# Headset Funkübertragung



## zwerg77 (25 Mai 2010)

Wir benötigen in unserer Firma ein Head Set System - wie es die Schiedsrichter beim Fußball haben! 3 Probleme habe ich: *1.* 6 Personen müssen miteinander kommunizieren können; *2.* Das ganze muß leicht zum ein-bzw. ausschalten gehen (für private Gespräche während der Arbeitszeit, usw.) und *3.* WO BEKOMME ICH SOWAS?


----------



## zwerg77 (26 Mai 2010)

Hat keiner nur irgendeinen Tipp??


----------



## rostiger Nagel (26 Mai 2010)

die haben so etwas http://www.comhead.de/


----------



## marlob (26 Mai 2010)

Die hier auch
http://www.hme.com/

Benutzt ein Kunde von uns.


----------



## TimoK (27 Mai 2010)

Guten Morgen,

ich würde an deiner Stelle mal bei der Fa. Kölnton nachfragen www.koelnton.de . 

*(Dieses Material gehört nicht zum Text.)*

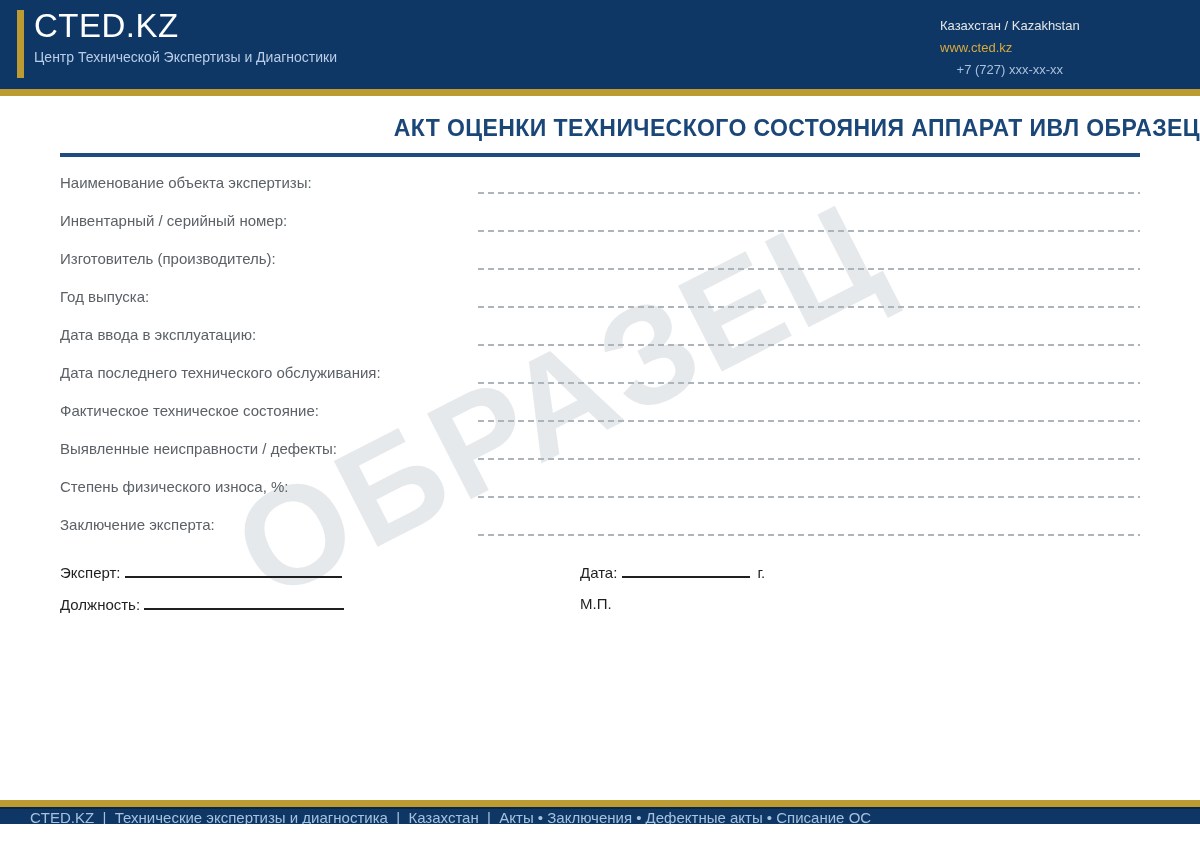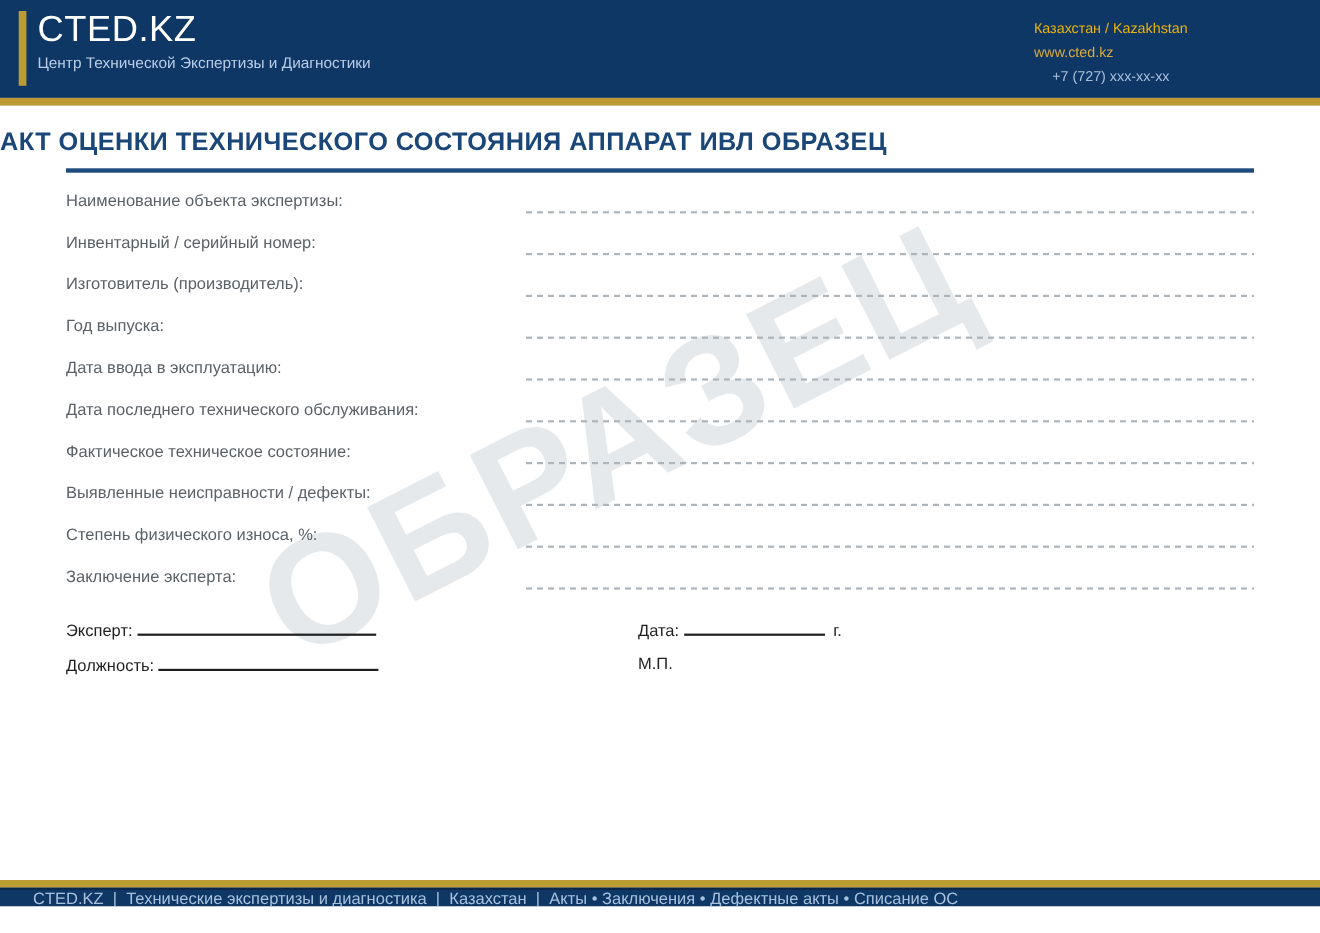"Казахстан / Kazakhstan" .contact-region { color: #eab308 -> #e5e5e5 }
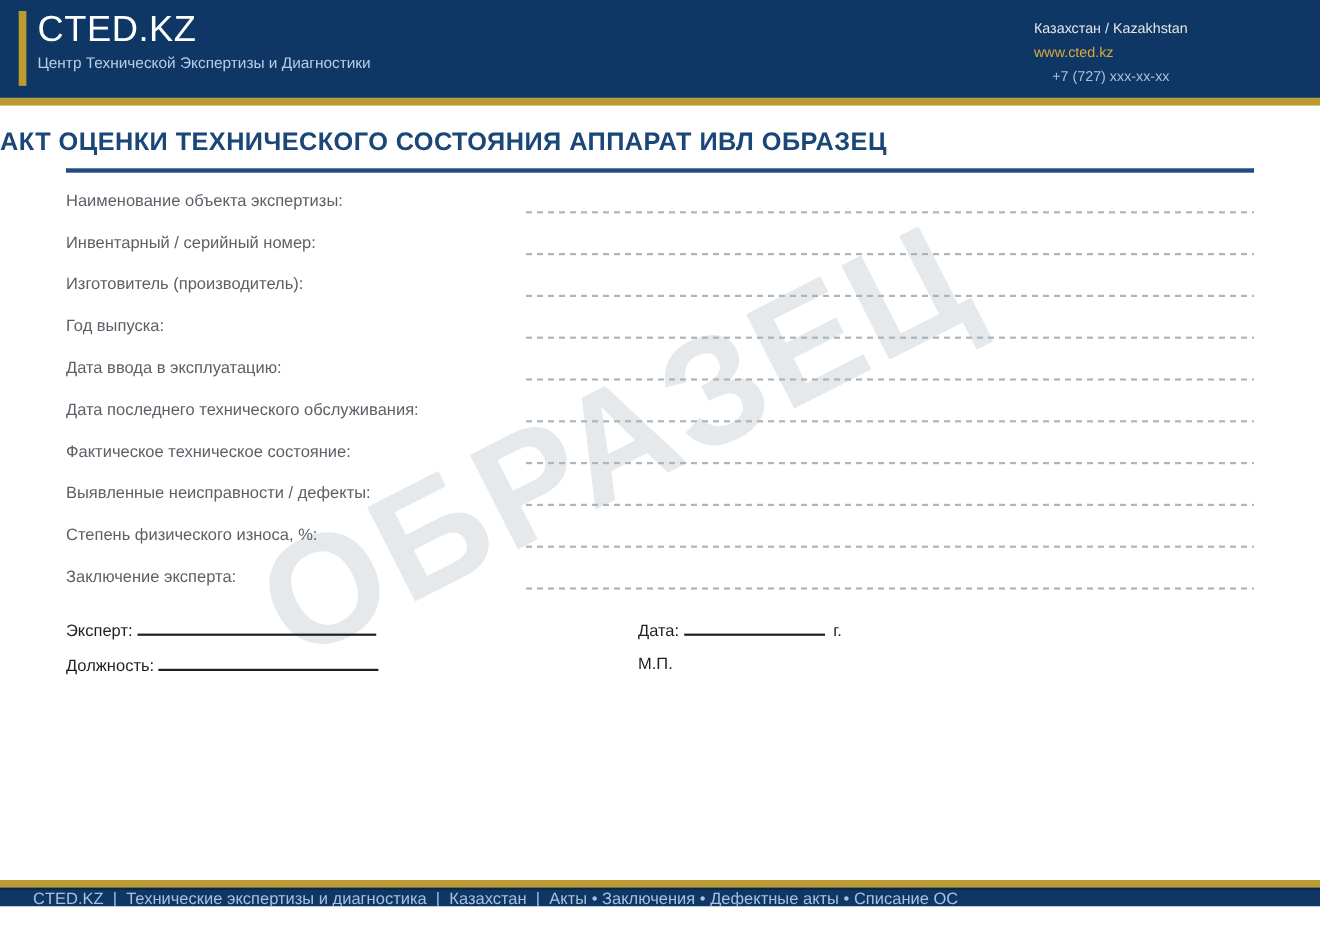"АКТ ОЦЕНКИ ТЕХНИЧЕСКОГО СОСТОЯНИЯ" .doc-title { text-align: left -> right }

Interessant wäre hier entweder ein Interkom, oder alternativ über Funkgeräte. Weit vorne z.B. im Bereich Veranstaltungen, Security sind dann Funkgeräte von Motorola. Hierfür gibt es auch Zubehör in allen Variationen -  Knopf im Ohr, Headset für laute Umgebungen etc. 

Wofür wollt ihr die denn genau einsetzen? Wie lange müsste dann der Akku reichen? Umgebungsbedingungen? Gewicht? Einzelruf nötig?

Gruß
Timo


----------